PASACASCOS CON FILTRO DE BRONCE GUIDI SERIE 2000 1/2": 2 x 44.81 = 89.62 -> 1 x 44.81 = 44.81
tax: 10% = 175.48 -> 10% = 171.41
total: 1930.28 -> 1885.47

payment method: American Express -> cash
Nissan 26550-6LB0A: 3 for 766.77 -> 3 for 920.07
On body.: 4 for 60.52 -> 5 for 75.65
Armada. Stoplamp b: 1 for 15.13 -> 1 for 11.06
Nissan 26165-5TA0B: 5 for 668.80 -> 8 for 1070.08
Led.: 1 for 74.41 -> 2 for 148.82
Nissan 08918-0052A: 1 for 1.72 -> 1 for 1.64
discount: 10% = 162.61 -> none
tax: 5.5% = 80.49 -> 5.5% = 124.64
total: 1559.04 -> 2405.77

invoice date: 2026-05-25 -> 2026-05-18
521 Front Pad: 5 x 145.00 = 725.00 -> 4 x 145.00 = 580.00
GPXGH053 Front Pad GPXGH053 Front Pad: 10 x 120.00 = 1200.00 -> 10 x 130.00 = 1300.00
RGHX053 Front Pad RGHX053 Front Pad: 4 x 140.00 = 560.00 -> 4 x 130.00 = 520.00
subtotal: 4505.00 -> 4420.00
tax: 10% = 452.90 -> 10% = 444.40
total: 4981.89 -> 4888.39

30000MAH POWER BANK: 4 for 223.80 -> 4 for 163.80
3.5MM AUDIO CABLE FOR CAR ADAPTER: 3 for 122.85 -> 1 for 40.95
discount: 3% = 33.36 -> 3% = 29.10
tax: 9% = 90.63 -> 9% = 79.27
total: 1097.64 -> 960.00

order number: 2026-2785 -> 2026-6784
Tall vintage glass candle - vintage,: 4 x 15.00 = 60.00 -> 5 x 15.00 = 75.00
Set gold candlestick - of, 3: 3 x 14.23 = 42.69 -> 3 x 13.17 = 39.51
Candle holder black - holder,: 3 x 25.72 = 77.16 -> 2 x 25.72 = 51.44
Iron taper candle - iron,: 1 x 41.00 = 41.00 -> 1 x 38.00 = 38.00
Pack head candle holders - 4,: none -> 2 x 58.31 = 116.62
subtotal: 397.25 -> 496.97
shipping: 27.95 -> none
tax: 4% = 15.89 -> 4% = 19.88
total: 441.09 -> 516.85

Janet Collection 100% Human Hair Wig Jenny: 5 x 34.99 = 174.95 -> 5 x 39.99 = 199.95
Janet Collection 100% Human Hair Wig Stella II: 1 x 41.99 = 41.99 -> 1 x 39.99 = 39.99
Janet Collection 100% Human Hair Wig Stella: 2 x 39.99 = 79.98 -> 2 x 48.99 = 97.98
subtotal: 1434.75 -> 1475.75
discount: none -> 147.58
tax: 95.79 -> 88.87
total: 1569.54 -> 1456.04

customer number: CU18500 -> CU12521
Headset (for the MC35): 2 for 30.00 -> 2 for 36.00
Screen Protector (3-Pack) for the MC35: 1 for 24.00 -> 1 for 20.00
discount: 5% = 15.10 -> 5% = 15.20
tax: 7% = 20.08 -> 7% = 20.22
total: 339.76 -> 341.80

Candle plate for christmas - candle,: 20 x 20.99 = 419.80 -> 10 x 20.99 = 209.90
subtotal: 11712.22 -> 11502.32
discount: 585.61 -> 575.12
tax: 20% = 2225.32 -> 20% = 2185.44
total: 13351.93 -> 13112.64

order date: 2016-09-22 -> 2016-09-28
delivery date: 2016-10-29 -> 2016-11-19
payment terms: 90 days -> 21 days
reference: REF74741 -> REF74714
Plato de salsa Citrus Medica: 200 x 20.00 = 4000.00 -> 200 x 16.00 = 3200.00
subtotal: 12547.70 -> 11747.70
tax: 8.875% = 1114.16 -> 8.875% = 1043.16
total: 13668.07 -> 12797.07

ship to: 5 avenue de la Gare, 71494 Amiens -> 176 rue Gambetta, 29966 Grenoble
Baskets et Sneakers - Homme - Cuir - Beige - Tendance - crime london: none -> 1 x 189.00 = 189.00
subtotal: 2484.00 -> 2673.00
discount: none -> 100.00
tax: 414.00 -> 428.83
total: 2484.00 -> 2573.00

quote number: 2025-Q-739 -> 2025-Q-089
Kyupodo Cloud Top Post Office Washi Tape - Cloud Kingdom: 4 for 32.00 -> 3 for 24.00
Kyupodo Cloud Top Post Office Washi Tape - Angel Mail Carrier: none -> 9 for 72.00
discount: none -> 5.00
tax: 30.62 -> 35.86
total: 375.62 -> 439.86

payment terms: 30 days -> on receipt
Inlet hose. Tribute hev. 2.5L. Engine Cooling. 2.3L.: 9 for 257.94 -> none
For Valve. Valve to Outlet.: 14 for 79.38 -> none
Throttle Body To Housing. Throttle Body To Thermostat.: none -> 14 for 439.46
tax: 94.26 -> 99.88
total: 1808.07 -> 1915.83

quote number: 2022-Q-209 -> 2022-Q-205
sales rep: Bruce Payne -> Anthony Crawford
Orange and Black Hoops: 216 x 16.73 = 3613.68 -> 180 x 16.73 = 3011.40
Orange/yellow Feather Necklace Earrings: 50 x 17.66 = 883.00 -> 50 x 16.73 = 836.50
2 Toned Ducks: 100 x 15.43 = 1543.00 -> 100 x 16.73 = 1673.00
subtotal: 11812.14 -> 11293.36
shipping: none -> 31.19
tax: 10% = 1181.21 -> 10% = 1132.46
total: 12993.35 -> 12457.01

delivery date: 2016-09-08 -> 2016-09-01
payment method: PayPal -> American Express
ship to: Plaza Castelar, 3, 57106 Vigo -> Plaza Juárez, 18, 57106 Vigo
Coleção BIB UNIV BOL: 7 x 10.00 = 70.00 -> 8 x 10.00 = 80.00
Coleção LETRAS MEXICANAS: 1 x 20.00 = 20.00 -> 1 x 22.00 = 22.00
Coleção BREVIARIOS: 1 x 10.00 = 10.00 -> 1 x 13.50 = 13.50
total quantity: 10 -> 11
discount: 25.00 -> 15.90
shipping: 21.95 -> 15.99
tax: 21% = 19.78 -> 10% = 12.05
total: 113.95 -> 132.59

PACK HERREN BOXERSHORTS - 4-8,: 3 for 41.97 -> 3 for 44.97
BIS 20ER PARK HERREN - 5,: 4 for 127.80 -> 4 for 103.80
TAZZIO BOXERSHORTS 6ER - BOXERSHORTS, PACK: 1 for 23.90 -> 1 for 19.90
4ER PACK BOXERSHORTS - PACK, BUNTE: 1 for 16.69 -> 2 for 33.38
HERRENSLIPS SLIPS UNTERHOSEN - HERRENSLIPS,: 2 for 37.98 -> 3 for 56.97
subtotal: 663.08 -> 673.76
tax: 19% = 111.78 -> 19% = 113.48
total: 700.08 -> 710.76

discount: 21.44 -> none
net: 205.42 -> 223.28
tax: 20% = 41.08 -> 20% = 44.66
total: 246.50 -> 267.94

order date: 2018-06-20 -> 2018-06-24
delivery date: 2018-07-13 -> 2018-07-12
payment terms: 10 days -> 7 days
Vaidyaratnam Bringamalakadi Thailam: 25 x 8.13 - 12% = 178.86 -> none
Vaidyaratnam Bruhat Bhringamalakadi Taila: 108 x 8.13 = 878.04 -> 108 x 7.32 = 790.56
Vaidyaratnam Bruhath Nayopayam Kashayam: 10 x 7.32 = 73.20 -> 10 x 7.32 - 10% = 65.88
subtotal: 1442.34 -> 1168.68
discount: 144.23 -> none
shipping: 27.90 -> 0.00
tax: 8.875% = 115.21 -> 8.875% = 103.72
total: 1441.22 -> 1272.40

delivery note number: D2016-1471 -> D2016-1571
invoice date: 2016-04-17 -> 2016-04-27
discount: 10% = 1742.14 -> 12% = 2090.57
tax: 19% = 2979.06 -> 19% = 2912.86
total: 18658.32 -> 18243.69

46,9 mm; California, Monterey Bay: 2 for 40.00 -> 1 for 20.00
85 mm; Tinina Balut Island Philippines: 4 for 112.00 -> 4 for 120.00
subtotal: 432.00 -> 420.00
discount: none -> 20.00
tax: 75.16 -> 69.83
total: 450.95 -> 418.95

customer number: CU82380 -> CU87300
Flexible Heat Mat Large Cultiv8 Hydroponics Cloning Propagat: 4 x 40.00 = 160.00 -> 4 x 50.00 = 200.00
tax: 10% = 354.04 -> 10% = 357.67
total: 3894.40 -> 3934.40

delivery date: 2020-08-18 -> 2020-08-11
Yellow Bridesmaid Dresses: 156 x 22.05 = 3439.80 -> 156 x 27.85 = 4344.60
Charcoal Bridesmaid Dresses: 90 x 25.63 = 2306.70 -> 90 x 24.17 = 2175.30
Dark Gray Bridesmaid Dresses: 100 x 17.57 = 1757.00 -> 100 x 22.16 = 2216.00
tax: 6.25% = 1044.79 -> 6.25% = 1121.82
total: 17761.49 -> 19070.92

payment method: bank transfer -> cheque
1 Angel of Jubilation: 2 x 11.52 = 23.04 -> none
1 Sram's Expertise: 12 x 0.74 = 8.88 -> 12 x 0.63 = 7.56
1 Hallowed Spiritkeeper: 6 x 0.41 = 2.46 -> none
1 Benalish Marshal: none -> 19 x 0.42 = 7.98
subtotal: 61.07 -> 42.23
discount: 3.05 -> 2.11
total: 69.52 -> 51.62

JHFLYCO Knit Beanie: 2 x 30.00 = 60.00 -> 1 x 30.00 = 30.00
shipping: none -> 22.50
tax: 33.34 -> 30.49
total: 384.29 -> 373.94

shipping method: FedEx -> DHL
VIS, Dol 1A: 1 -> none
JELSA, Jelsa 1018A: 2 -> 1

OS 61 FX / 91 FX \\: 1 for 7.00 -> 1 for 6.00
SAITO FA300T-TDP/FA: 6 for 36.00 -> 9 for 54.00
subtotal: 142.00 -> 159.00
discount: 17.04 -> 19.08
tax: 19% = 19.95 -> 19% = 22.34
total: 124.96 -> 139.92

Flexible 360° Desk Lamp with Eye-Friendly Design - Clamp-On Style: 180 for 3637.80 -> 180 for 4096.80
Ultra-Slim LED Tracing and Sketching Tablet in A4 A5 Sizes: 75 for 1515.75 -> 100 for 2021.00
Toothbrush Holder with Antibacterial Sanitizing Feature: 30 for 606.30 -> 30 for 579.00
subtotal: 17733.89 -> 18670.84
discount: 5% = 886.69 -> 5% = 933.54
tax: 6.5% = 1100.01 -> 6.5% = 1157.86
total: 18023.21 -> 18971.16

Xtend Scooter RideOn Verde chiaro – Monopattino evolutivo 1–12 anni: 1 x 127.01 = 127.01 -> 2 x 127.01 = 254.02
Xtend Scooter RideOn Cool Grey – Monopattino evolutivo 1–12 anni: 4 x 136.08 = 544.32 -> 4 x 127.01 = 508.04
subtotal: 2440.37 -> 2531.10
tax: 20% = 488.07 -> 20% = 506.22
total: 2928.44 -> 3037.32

#### Description of the task:
The records above should be printed exactly, please, from the first line through the line containing "tax: 5.5% = 80.49 -> 5.5% = 124.64", with both ends kept and nothing past it.

#### Final answer:
PASACASCOS CON FILTRO DE BRONCE GUIDI SERIE 2000 1/2": 2 x 44.81 = 89.62 -> 1 x 44.81 = 44.81
tax: 10% = 175.48 -> 10% = 171.41
total: 1930.28 -> 1885.47

payment method: American Express -> cash
Nissan 26550-6LB0A: 3 for 766.77 -> 3 for 920.07
On body.: 4 for 60.52 -> 5 for 75.65
Armada. Stoplamp b: 1 for 15.13 -> 1 for 11.06
Nissan 26165-5TA0B: 5 for 668.80 -> 8 for 1070.08
Led.: 1 for 74.41 -> 2 for 148.82
Nissan 08918-0052A: 1 for 1.72 -> 1 for 1.64
discount: 10% = 162.61 -> none
tax: 5.5% = 80.49 -> 5.5% = 124.64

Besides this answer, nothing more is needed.